William 'Peck' Young may be known as a tough operative in the political arena —
"'Get out of my way' — I was famous at the Capitol for saying that. I was never paid to be pleasant. I was paid as a professional for things that aren't pleasant."
But, when it comes to his students, he takes a different tone.
"The students are why I came to Austin Community College. The students are why I stayed here. Working with students is what mattered to me. It's been a long, good run."
When Young came to ACC in 2007 to lead what would eventually become the college's Center for Public Policy & Political Studies (CPPPS), he brought with him decades of knowledge and a deeply-rooted passion for politics.
GROWING UP IN POLITICS
"I got started when I was six years old. My father had me passing out political literature for the Masonic lodge."
It wasn't until college that he got actively involved in politics by volunteering with the National Association for the Advancement of Colored People (NAACP) to do voter registration.

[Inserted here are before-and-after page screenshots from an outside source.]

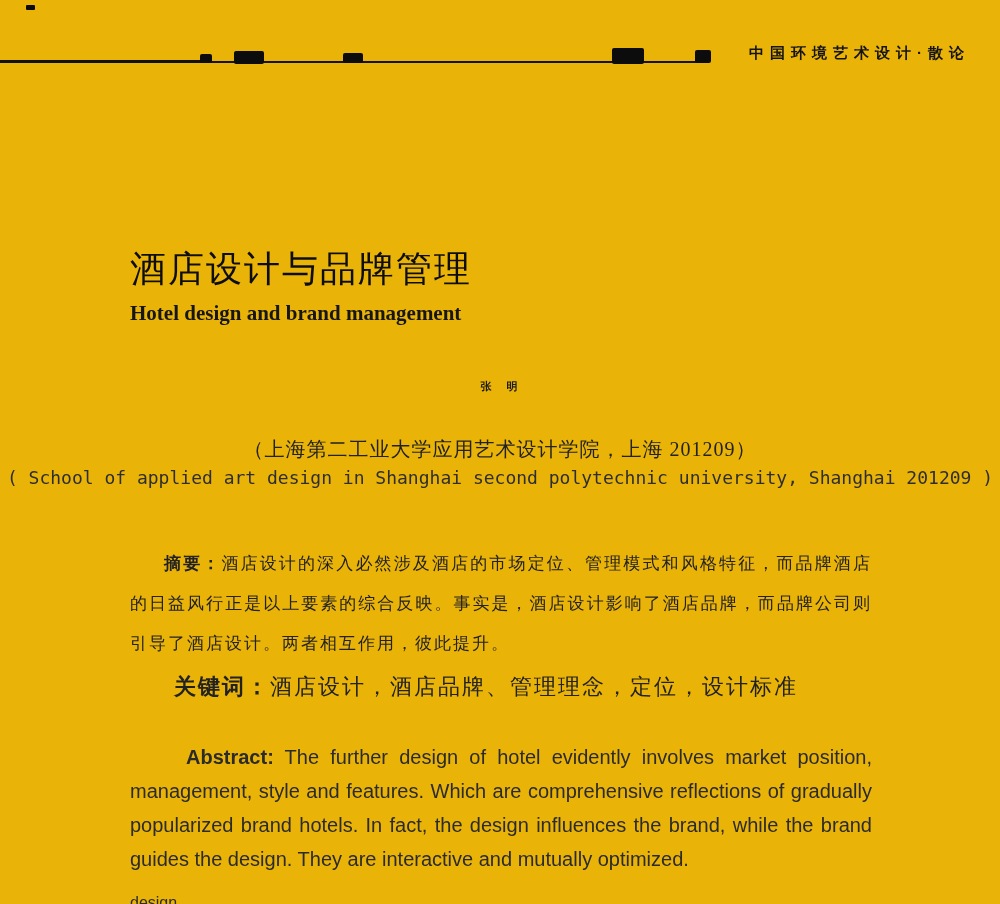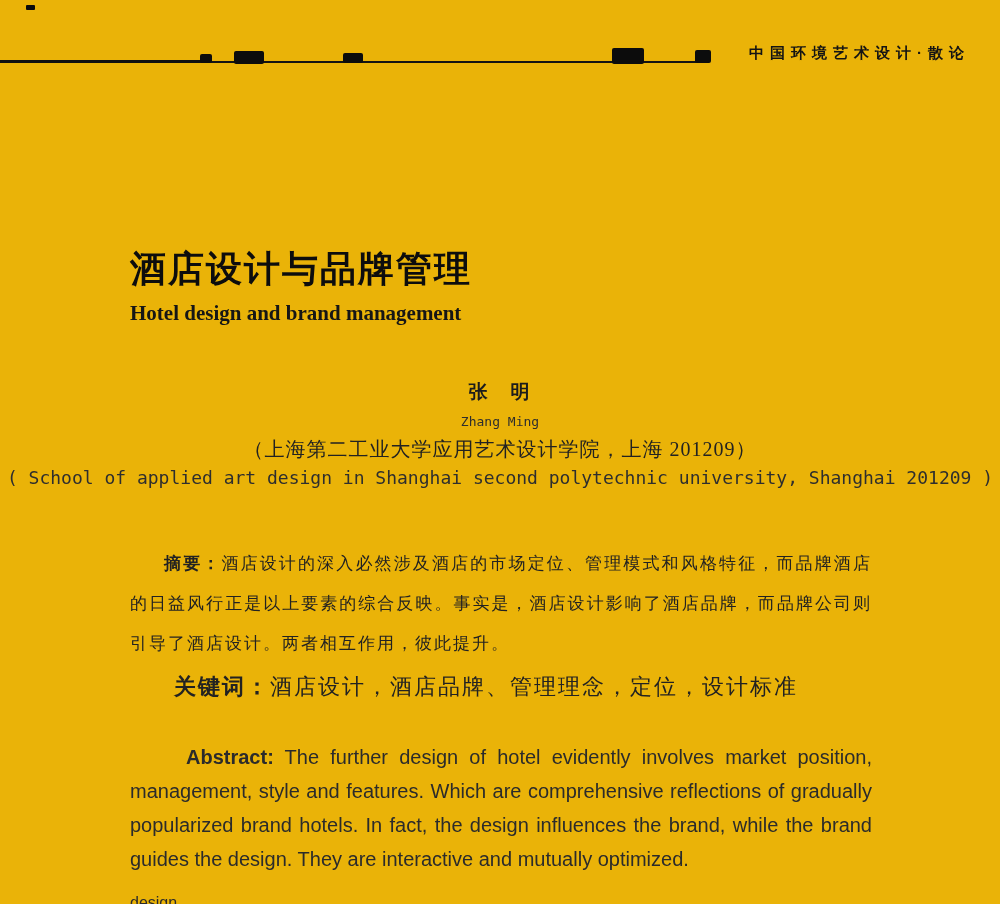--- a/index.html
+++ b/index.html
@@ -27,32 +27,32 @@
   .journal-label {
     position: absolute; right: 30px; top: 44px;
     font-family: "Liberation Sans", "DejaVu Sans", sans-serif;
     font-size: 15px; font-weight: bold; letter-spacing: 6px; color: #141414;
     white-space: nowrap;
   }
 
   
   .title-cn {
     position: absolute; left: 130px; top: 245px;
-    font-size: 36px; font-weight: bold; letter-spacing: 2px; color: #0d0d0d;
+    font-size: 36px; font-weight: normal; letter-spacing: 2px; color: #0d0d0d;
     white-space: nowrap;
   }
   .title-en {
     position: absolute; left: 130px; top: 301px;
     font-size: 21px; font-weight: bold; color: #161616;
     white-space: nowrap;
   }
 
   
   .center { position: absolute; left: 0; width: 1000px; text-align: center; white-space: nowrap; }
-  .author-cn { top: 379px; font-size: 19px; font-weight: 600; letter-spacing: 2px; color: #1c1c1c; }
+  .author-cn { top: 379px; font-size: 11px; font-weight: 600; letter-spacing: 2px; color: #1c1c1c; }
   .author-en { top: 414px; font-size: 13px; font-family: "DejaVu Sans Mono", "Liberation Mono", monospace; color: #2e2e2e; }
   .affil-cn  { top: 436px; font-size: 20px; letter-spacing: 1px; color: #222; }
   .affil-en  { top: 467px; font-size: 18px; font-family: "DejaVu Sans Mono", "Liberation Mono", monospace; color: #2e2e2e; }
 
   
   .abs-cn {
     position: absolute; left: 130px; top: 544px; width: 742px;
     font-size: 17px; line-height: 40px; letter-spacing: 2px;
     text-align: justify; text-indent: 2em; color: #222;
   }
@@ -96,21 +96,20 @@
   <div class="ink ink3"></div>
   <div class="ink ink4"></div>
   <div class="ink ink5"></div>
 
   <div class="journal-label">中国环境艺术设计·散论</div>
 
   <h1 class="title-cn" style="margin:0;">酒店设计与品牌管理</h1>
   <h2 class="title-en" style="margin:0;">Hotel design and brand management</h2>
 
   <div class="center author-cn">张　明</div>
-  <div class="center author-en">Zhang Ming</div>
   <div class="center affil-cn">（上海第二工业大学应用艺术设计学院，上海 201209）</div>
   <div class="center affil-en">( School of applied art design in Shanghai second polytechnic university, Shanghai  201209 )</div>
 
   <p class="abs-cn" style="margin:0;">
     <span class="lbl">摘要：</span><span>酒店设计的深入必然涉及酒店的市场定位、管理模式和风格特征，而品牌酒店的日益风行正是以上要素的综合反映。事实是，酒店设计影响了酒店品牌，而品牌公司则引导了酒店设计。两者相互作用，彼此提升。</span>
   </p>
   <p class="kw-cn" style="margin:0;">
     <span class="lbl">关键词：</span><span>酒店设计，酒店品牌、管理理念，定位，设计标准</span>
   </p>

In 1970, Young served as a marshal for a student march in Austin protesting the Cambodian incursion by Vietnam. "During that march, it occured to me that if we could get 25,000 students to march, we could get them to vote."
He helped register 19,000 students and, in 1971, voters elected a new city council, which included the first African-American Austin city council member since the Reconstruction era.
It was this success that propelled him to go from political volunteer to leader.
TRANSITIONING TO A CAREER
While earning his master's degree at the University of Texas LBJ School of Public Affairs, he commanded a student group that worked to support candidates at City Hall and in statewide offices.
Young helped Jeff Friedman, Austin's first Jewish mayor, get elected in 1975, and started his own political consulting firm after that.
He worked on campaigns for two presidential candidates in Texas, many statewide candidates, eight Senate candidates, and six Congressional candidates. His most well-known clients include Texas Governor Ann Richards (1990-1994), Texas Governor Mark White (1983-1987), Texas Lieutenant Governor Bob Bullock (1991-1999), and Texas Comptroller John Sharp.
Locally, he worked on many Austin mayoral campaigns from 1975 until 1997 and was a volunteer consultant to help the passage of the Austin City Council 10-1 effort in 2013, which redesigned Austin's seven-member, at-large City Council to a 10-member districted council with an at-large mayor.
In 2006, Young and his partner decided to wrap up the firm. "We were getting older and consulting is a 24/7 business. We decided we were smarter than the young ones, but we weren't in as good a shape."
COMING TO ACC
Young left politics and came to ACC to head the CPPPS.
"The biggest thing for me was a change in the whole atmosphere."
Young admits it was a huge adjustment from politics to academia, but the work the center was doing and the students made it all worthwhile.
"All of our stuff has always been focused on student success. Our internships have resulted in 40 percent of our students receiving job offers and we also won an award for our annual Constitutional Day programs."
He talks about some of his former students with pride — a young man who went to jail as a juvenile and became a community organizer and writer; a veteran who had been third in command on a nuclear submarine and is now a senior official in the veterans administration; and a woman who reluctantly got involved in politics and eventually became national staff for Bernie Sanders' previous presidential campaign.
"We've got good talent and I love them. That's what kept me going all these years. They're all the same kind of bright energy, and they don't come here to slough off. They're here to get things done, to get an education, get on to another school. The ones I've seen, they want to make an impact. You're just amazed at the talent and motivation these young people have."
Now that he's retiring, Young hasn't decided what to do next after spending some time with his wife, but he knows what he's going to miss the most: the students.